Content revision data:
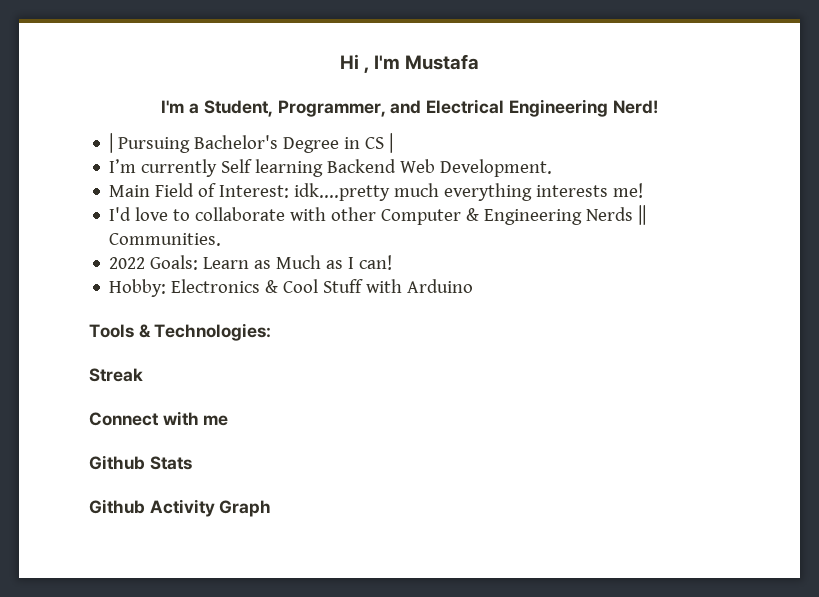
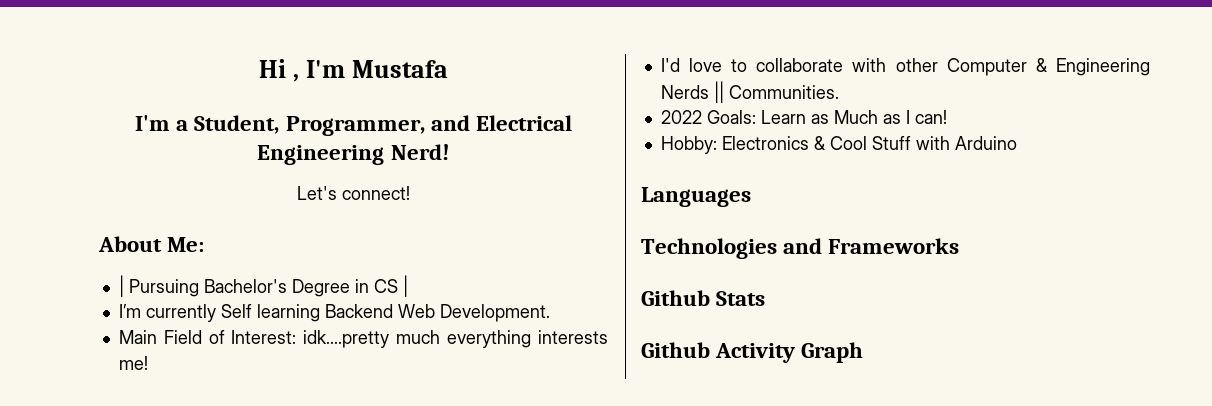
+ Let's connect!
+ About Me:
- Tools & Technologies:
- Streak
- Connect with me
+ Languages
+ Technologies and Frameworks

__EXERCISE INSTRUCTIONS__
Please copy each line of the records above in which the word "Technologies" can be found.

__ANSWER SECTION__
- Tools & Technologies:
+ Technologies and Frameworks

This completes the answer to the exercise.